Now for the blood modeling. Markus Herberg Hovd and colleagues in Eide’s lab injected gadobutrol into the CSF of 161 volunteers, then measured it in blood samples taken at intervals for up to 48 hours (Hovd et al., 2022). Of these people, 28 were healthy controls, 63 had iNPH, and 70 had another form of hydrocephalus or CSF disorder. At the Kuopio conference, Eide showed how Hovd used the blood data to model the pharmacokinetics of brain clearance, arriving at a formula that closely matched the empirical data.
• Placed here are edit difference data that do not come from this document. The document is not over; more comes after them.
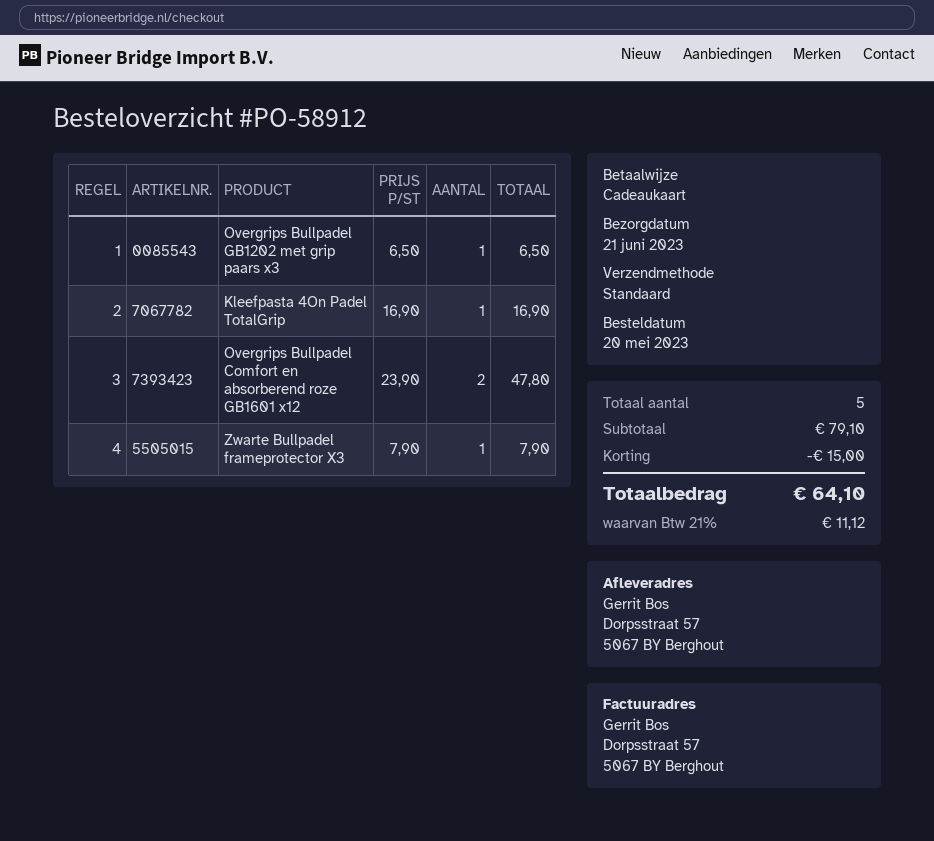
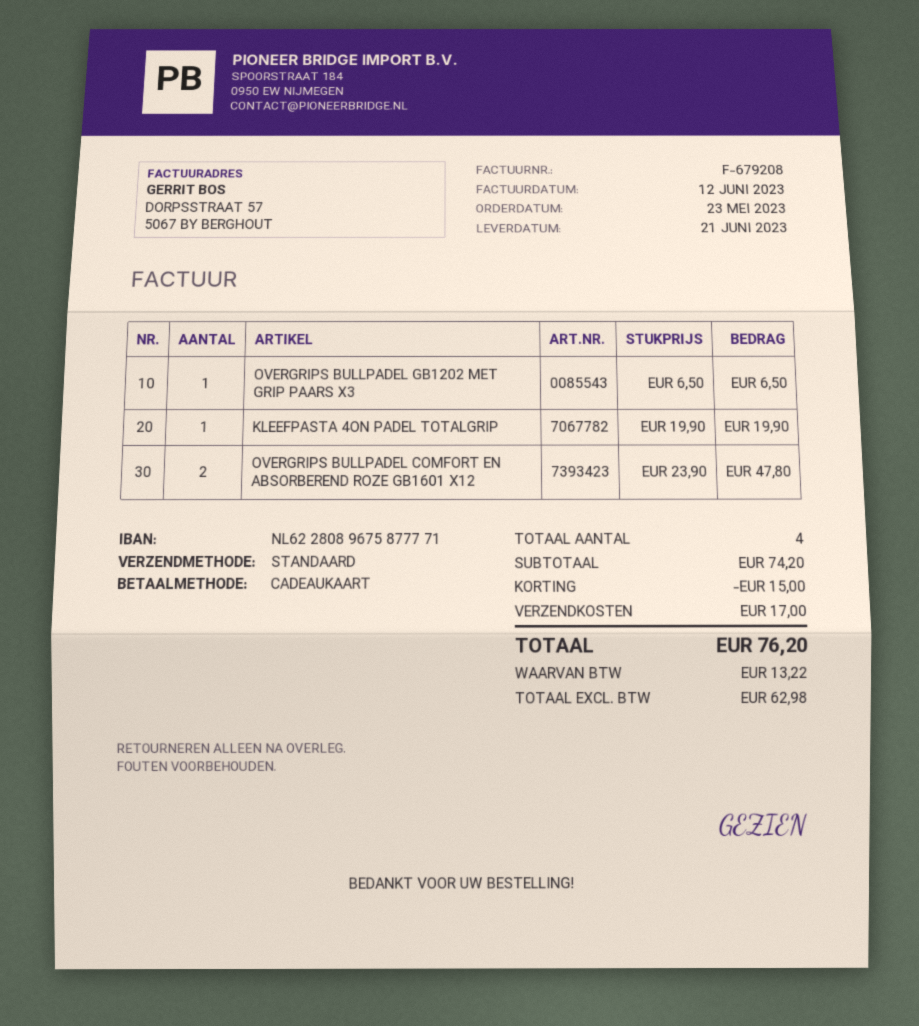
order date: 2023-05-20 -> 2023-05-23
Kleefpasta 4On Padel TotalGrip: 1 x 16.90 = 16.90 -> 1 x 19.90 = 19.90
Zwarte Bullpadel frameprotector X3: 1 x 7.90 = 7.90 -> none
total quantity: 5 -> 4
subtotal: 79.10 -> 74.20
shipping: none -> 17.00
tax: 11.12 -> 13.22
total: 64.10 -> 76.20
He then plugged blood sample data for each volunteer into the formula to determine clearance pharmacodynamics of each volunteer (see graphs below), including how long it took half of the tracer to clear the CSF, time to maximum concentration in the blood (Tmax), the peak concentration in blood (Cmax), and the lag time before the tracer appeared in the blood (Tlag).
The first thing Hovd noticed was that the model indicated that the volunteers, even the controls, were markedly different from one another on all those parameters. “This considerable variability really surprised us,” said Eide. Still, differences emerged between the groups. For example, in 11 people who had communicating hydrocephalus, the Cmax was about 30 percent lower than in controls. In 13 people who had a pineal cyst, Tlag was more than twice as long. That said, people with iNPH had the most dramatic changes. Both their Tlag and Tmax were longer than in the reference group, meaning the tracer hung around longer in their brains. Ultimately, gadobutrol reached higher concentrations in the blood of people with iNPH, but Eide thinks this happened because their kidneys were affected, too, and cleared the tracer more slowly.
It remains to be seen whether this abnormal CSF drainage in iNPH contributes to AD pathology, as has been shown in animal models. Next, Eide plans to measure gadobutrol clearance in people with mild cognitive impairment.—Tom Fagan.